Anonymization & Data Masking for PostgreSQL
postgresql_anonymizer is an extension to mask or replace
personally identifiable information (PII) or commercially sensitive data from
a PostgreSQL database.
The project has a declarative approach of anonymization. This means you can declare the masking rules using the PostgreSQL Data Definition Language (DDL) and specify your anonymization strategy inside the table definition itself.
Once the maskings rules are defined, you can access the anonymized data in 3 different ways :
- Anonymous Dumps : Simply export the masked data into an SQL file
- Static Masking : Remove the PII according to the rules
- Dynamic Masking : Hide PII only for the masked users
In addition, various Masking Functions are available : randomization, faking, partial scrambling, shuffling, noise or even your own custom function!

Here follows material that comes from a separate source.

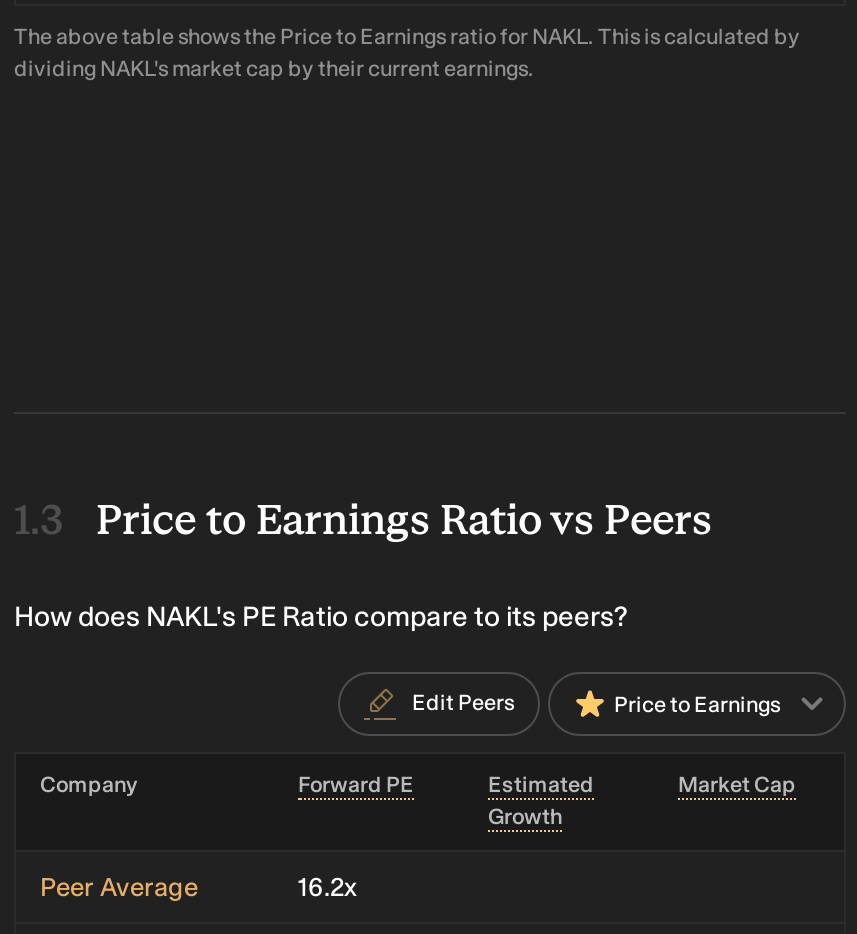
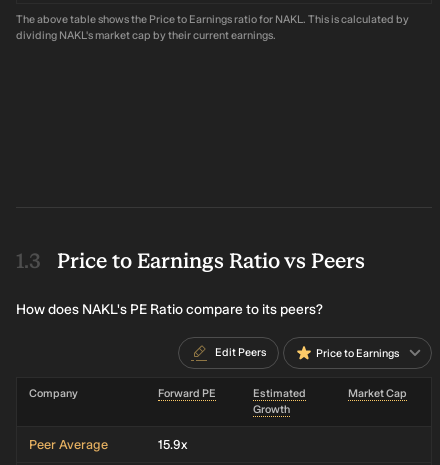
- 16.2x
+ 15.9x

Beyond masking, it is also possible to use a fourth approach called Generalization which is perfect for statistics and data analytics.
Finally, the extension offers a panel of detection functions that will try to guess which columns need to be anonymized.
=# SELECT * FROM people; id | firstname | lastname | phone ----+-----------+----------+------------ T1 | Sarah | Conor | 0609110911
Step 1 : Activate the dynamic masking engine
=# CREATE EXTENSION IF NOT EXISTS anon CASCADE; =# SELECT anon.start_dynamic_masking();
Step 2 : Declare a masked user
=# CREATE ROLE skynet LOGIN; =# SECURITY LABEL FOR anon ON ROLE skynet IS 'MASKED';
Step 3 : Declare the masking rules
=# SECURITY LABEL FOR anon ON COLUMN people.lastname -# IS 'MASKED WITH FUNCTION anon.fake_last_name()'; =# SECURITY LABEL FOR anon ON COLUMN people.phone -# IS 'MASKED WITH FUNCTION anon.partial(phone,2,$$******$$,2)';
Step 4 : Connect with the masked user
=# \connect - skynet => SELECT * FROM people; id | firstname | lastname | phone ----+-----------+-----------+------------ T1 | Sarah | Stranahan | 06******11
With PostgreSQL Anonymizer we integrate, from the design of the database, the principle that outside production the data must be anonymized. Thus we can reinforce the GDPR rules, without affecting the quality of the tests during version upgrades for example.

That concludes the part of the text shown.